A priest in the northern Argentine city of San Miguel de Tucumán who in recent days denounced drug traffickers in his homilies was found dead in his rectory on Wednesday.
The body of Father Juan Heraldo Viroche, 46, was found hanged Oct. 5 in his room at Our Lady of the Valley rectory. Police reported finding his belongings scattered on the floor.
The court has ordered an autopsy on the priest’s body to establish the cause of death.
The parish faithful said that days before, the priest had expressed his concern over threats received because of his denunciations of the gangs engaged in selling drugs.
One of Viroche’s actions was to say a Mass in November 2015 calling for a people free of drugs and thefts in Delfín Gallo, a rural settlement just 10 miles southeast of San Miguel de Tucumán.

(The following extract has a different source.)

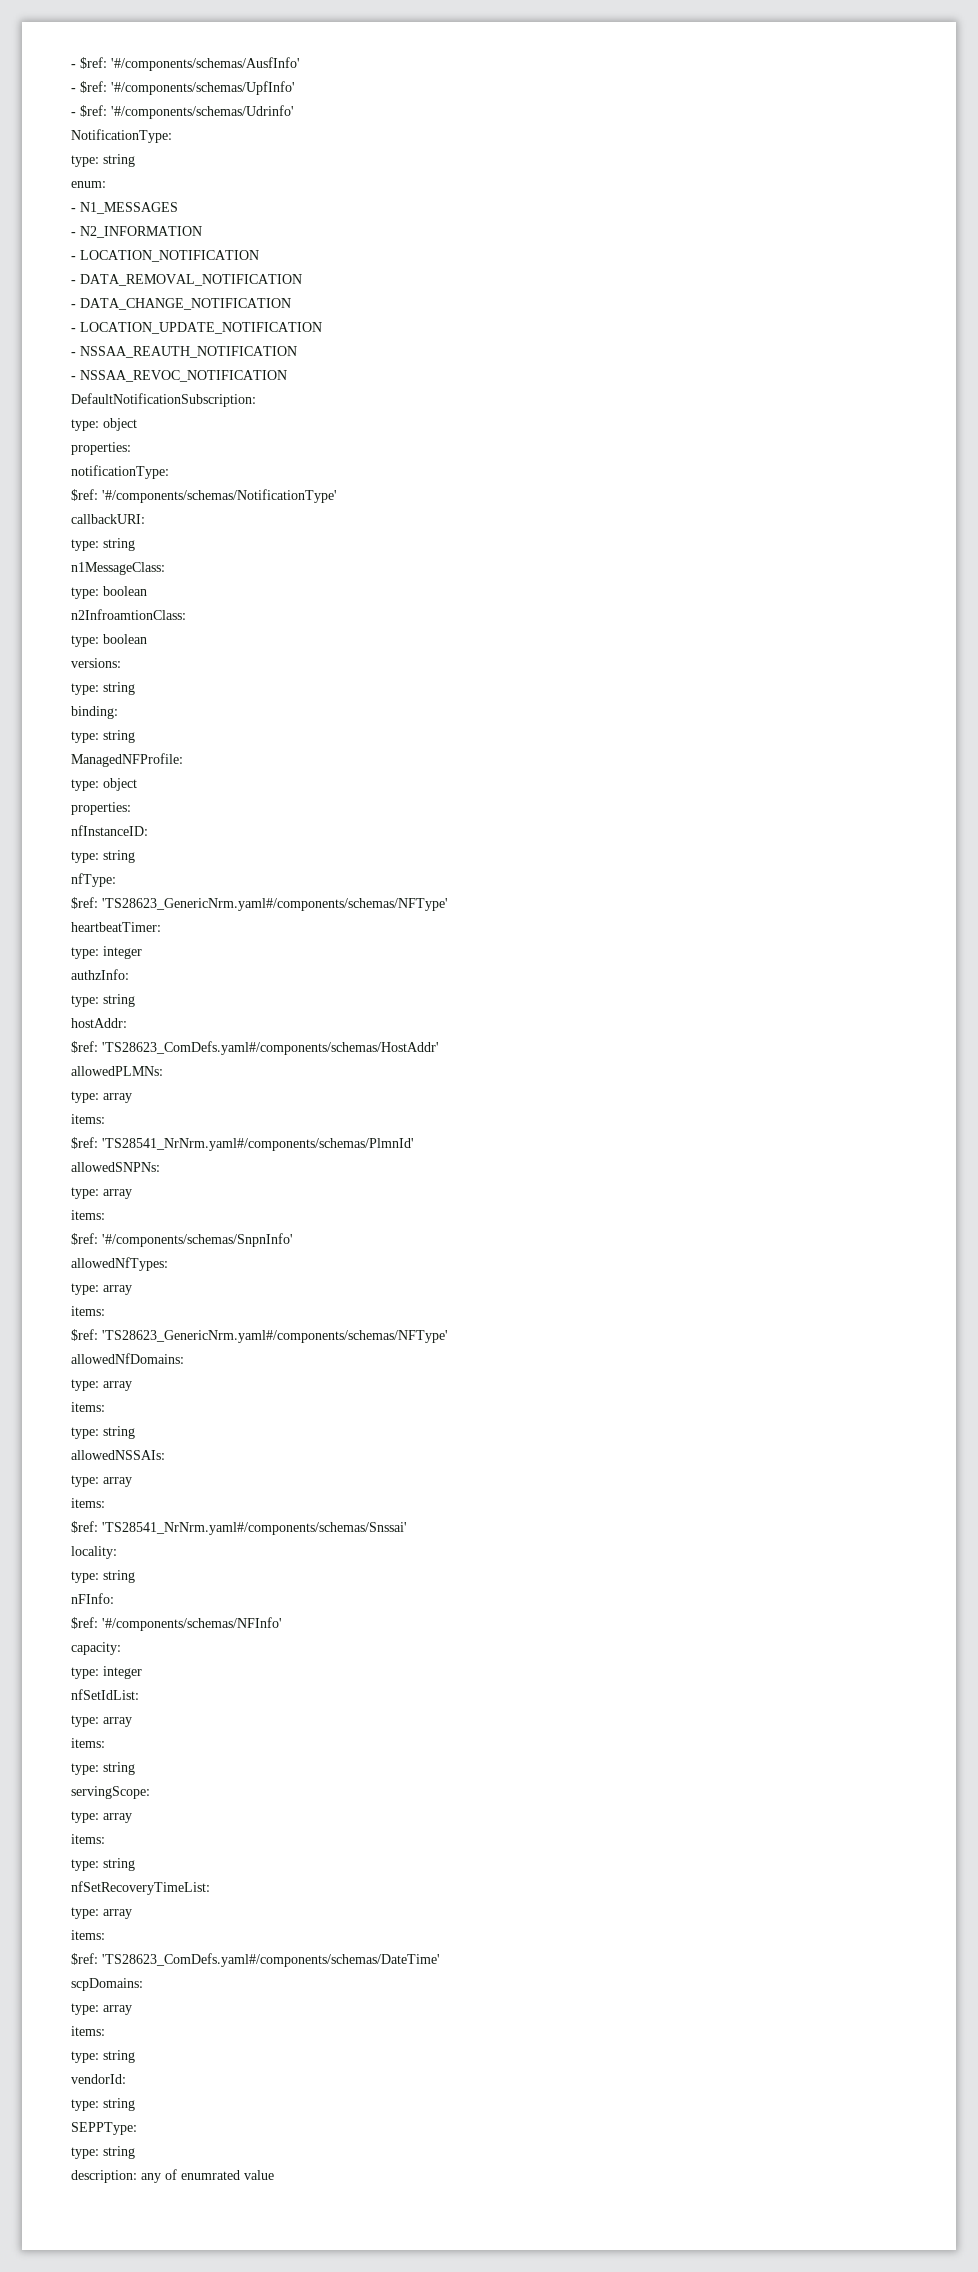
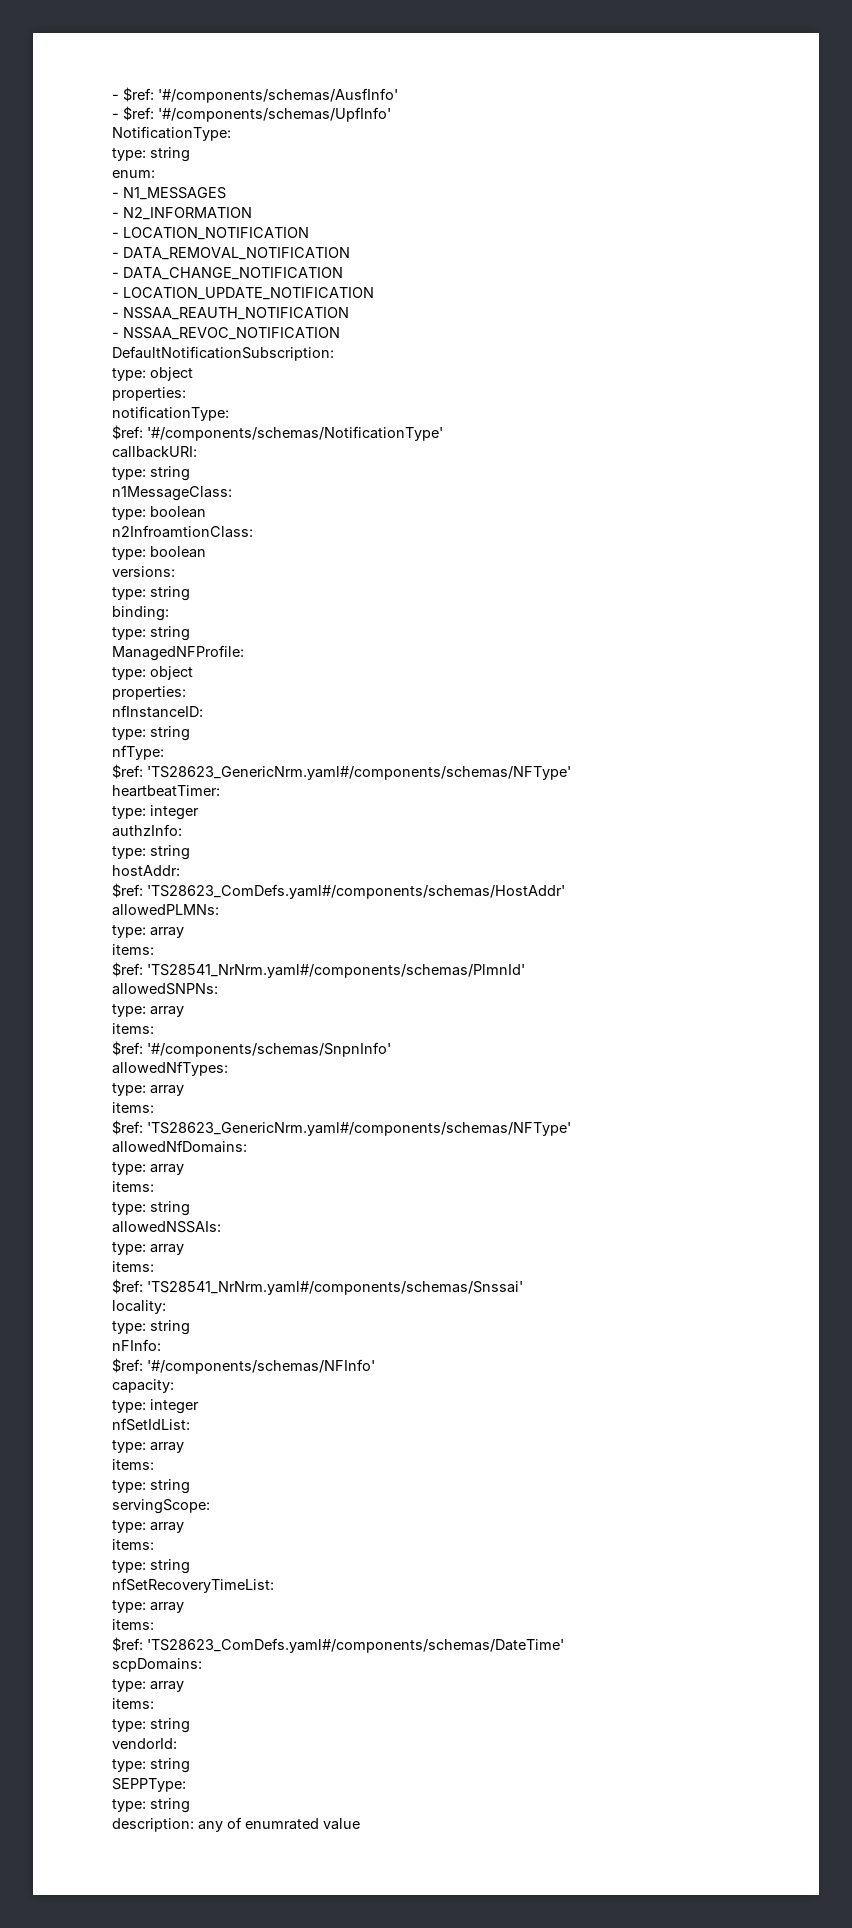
- - $ref: '#/components/schemas/Udrinfo'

Also, because of the repeated thefts in the last year, the priest decided to put a fence around the church and blamed criminal activity on the growing drug trafficking which he said corrupts teens and young adults in the area.
The Archdiocese of Tucumán issued a statement lamenting Viroche’s death and adding: “We expect prompt clarification of the facts and trust in the action of the justice system, with which of course we will be cooperating in everything that depends on us.”

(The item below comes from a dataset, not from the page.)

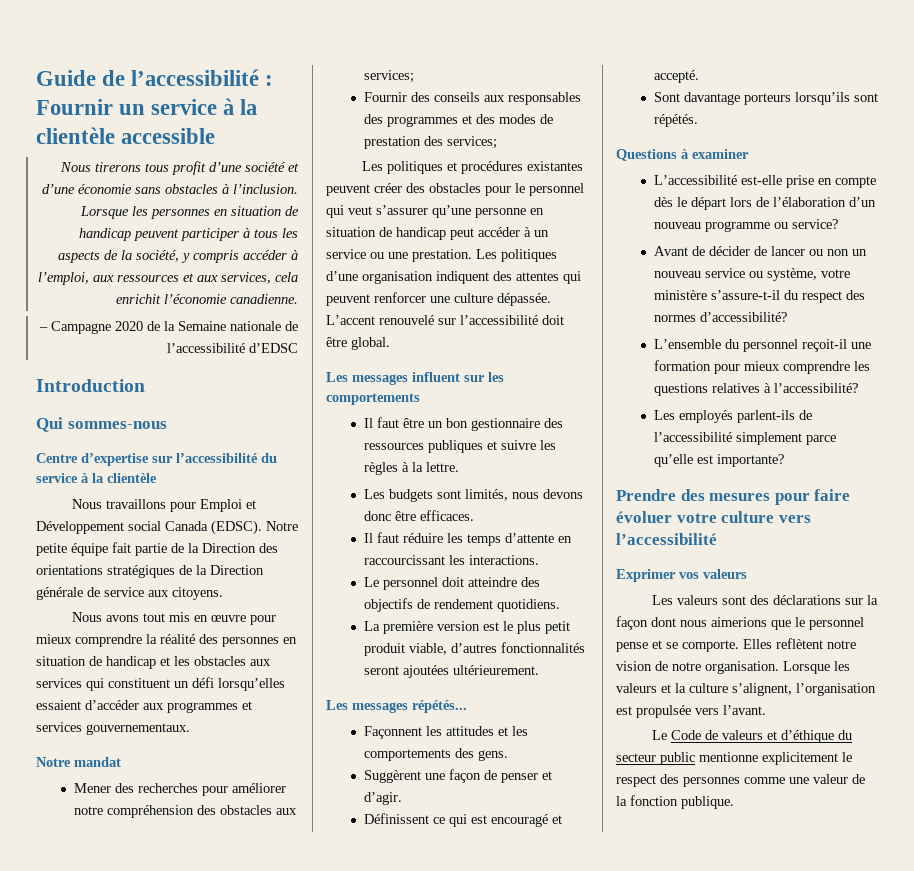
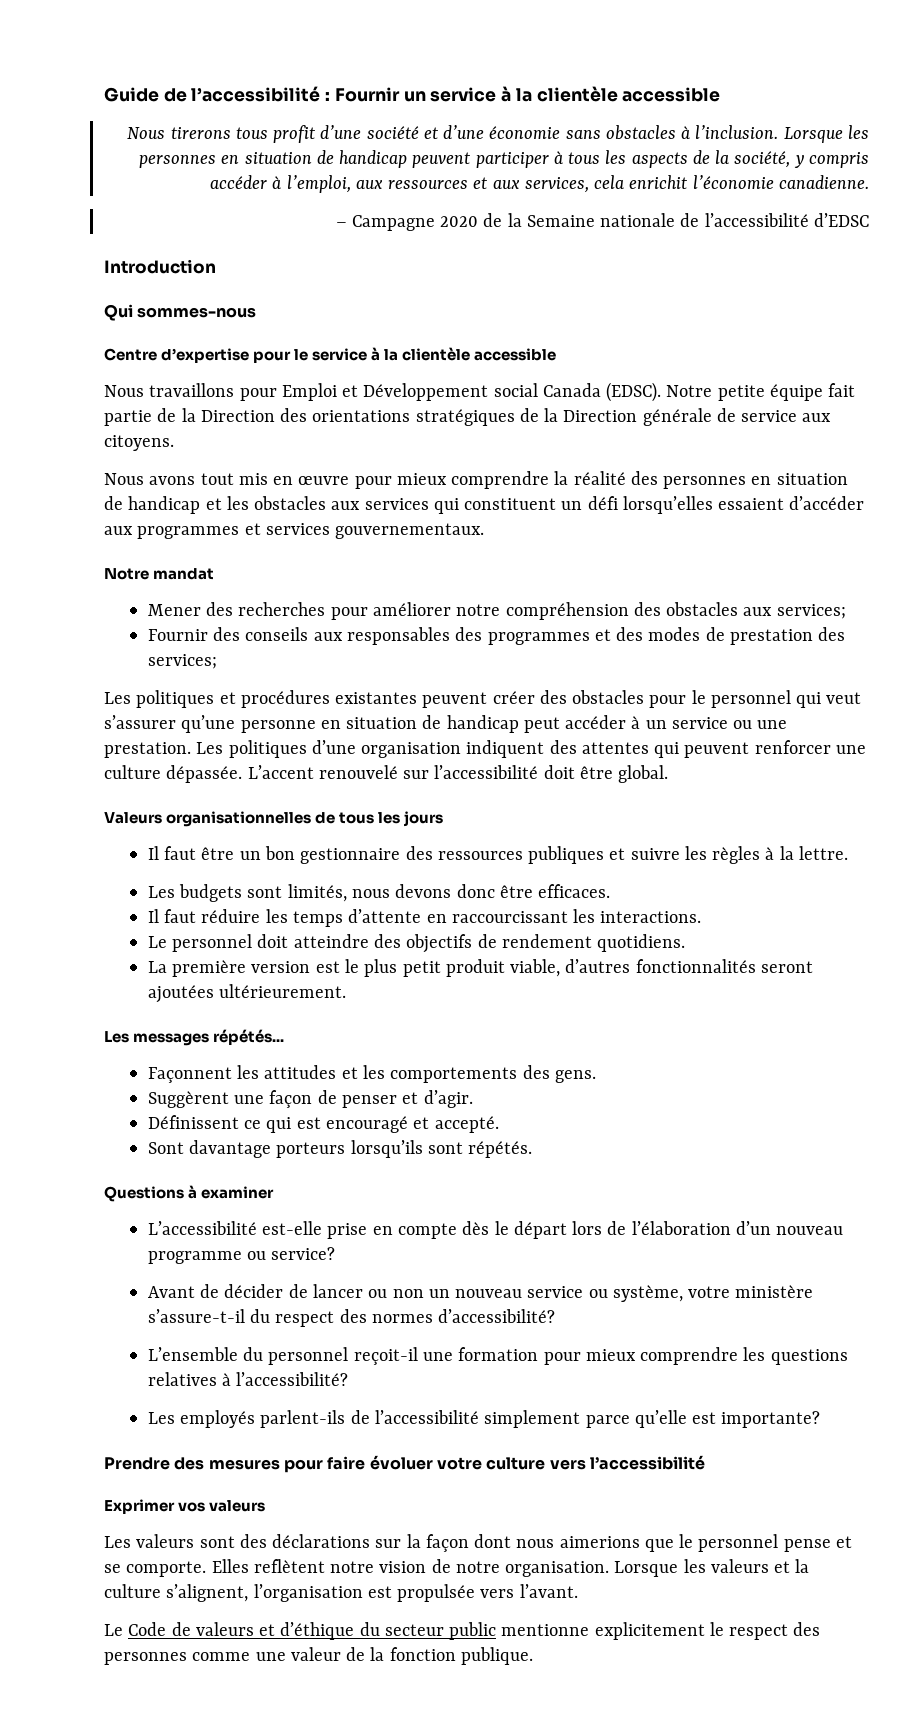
- Centre d’expertise sur l’accessibilité du service à la clientèle
+ Centre d’expertise pour le service à la clientèle accessible
- Les messages influent sur les comportements
+ Valeurs organisationnelles de tous les jours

The Tucumán archdiocese added that they join with the priest’s family and the parish faithful in “their grief over the loss of their pastor” and commended Viroche “to the mercy of God, that the Lord may welcome him into heaven.”
Sustained threats against the priest by drug gangs led him to ask to be transferred, which had already been authorized. However, the priest wanted to finish the novena he had started in the community, Archbishop Alfredo Zecca of Tucumán said.

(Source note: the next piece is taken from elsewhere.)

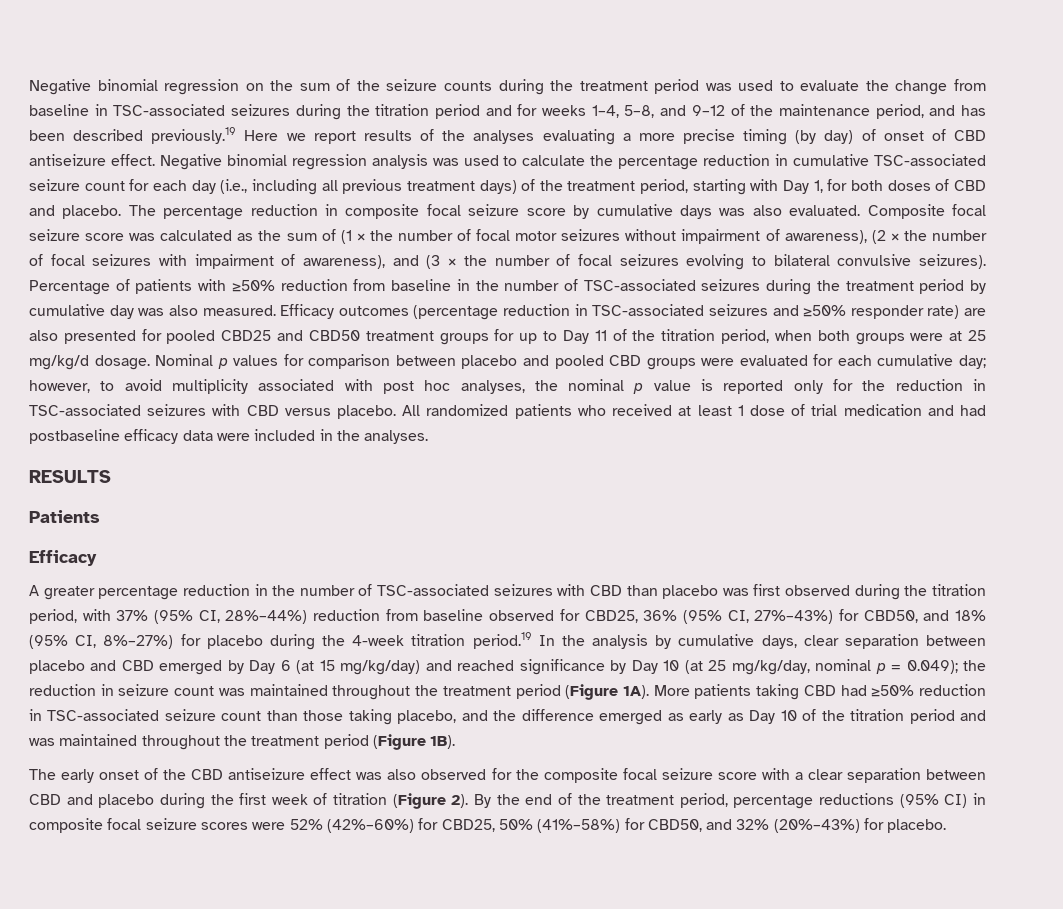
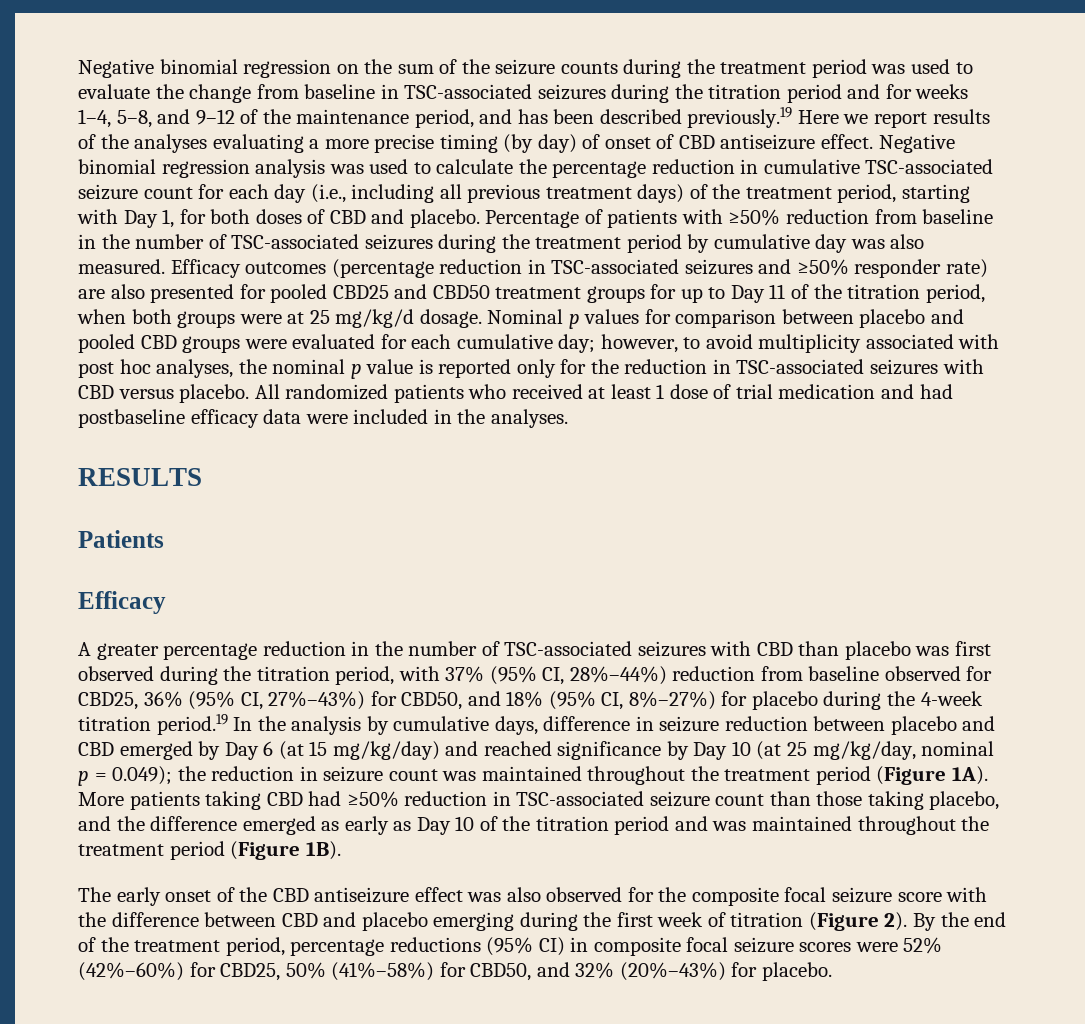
- The percentage reduction in composite focal seizure score by cumulative days was also evaluated. Composite focal seizure score was calculated as the sum of (1 × the number of focal motor seizures without impairment of awareness), (2 × the number of focal seizures with impairment of awareness), and (3 × the number of focal seizures evolving to bilateral convulsive seizures).
- A greater percentage reduction in the number of TSC-associated seizures with CBD than placebo was first observed during the titration period, with 37% (95% CI, 28%–44%) reduction from baseline observed for CBD25, 36% (95% CI, 27%–43%) for CBD50, and 18% (95% CI, 8%–27%) for placebo during the 4-week titration period.19 In the analysis by cumulative days, clear separation between placebo and CBD emerged by Day 6 (at 15 mg/kg/day) and reached significance by Day 10 (at 25 mg/kg/day, nominal p = 0.049);
+ A greater percentage reduction in the number of TSC-associated seizures with CBD than placebo was first observed during the titration period, with 37% (95% CI, 28%–44%) reduction from baseline observed for CBD25, 36% (95% CI, 27%–43%) for CBD50, and 18% (95% CI, 8%–27%) for placebo during the 4-week titration period.19 In the analysis by cumulative days, difference in seizure reduction between placebo and CBD emerged by Day 6 (at 15 mg/kg/day) and reached significance by Day 10 (at 25 mg/kg/day, nominal p = 0.049);
- The early onset of the CBD antiseizure effect was also observed for the composite focal seizure score with a clear separation between CBD and placebo during the first week of titration (Figure 2).
+ The early onset of the CBD antiseizure effect was also observed for the composite focal seizure score with the difference between CBD and placebo emerging during the first week of titration (Figure 2).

The Argentine bishops’ conference also expressed their “sorrow and dismay over the death” of Viroche, and asked for a “prompt clarification of the facts.”
“We ask God to welcome into his home our brother, Fr. Juan, and may his life and ministry be for the Church a priestly witness that encourages everyone to continue to work for a more fraternal society in the service of the most vulnerable,” they said.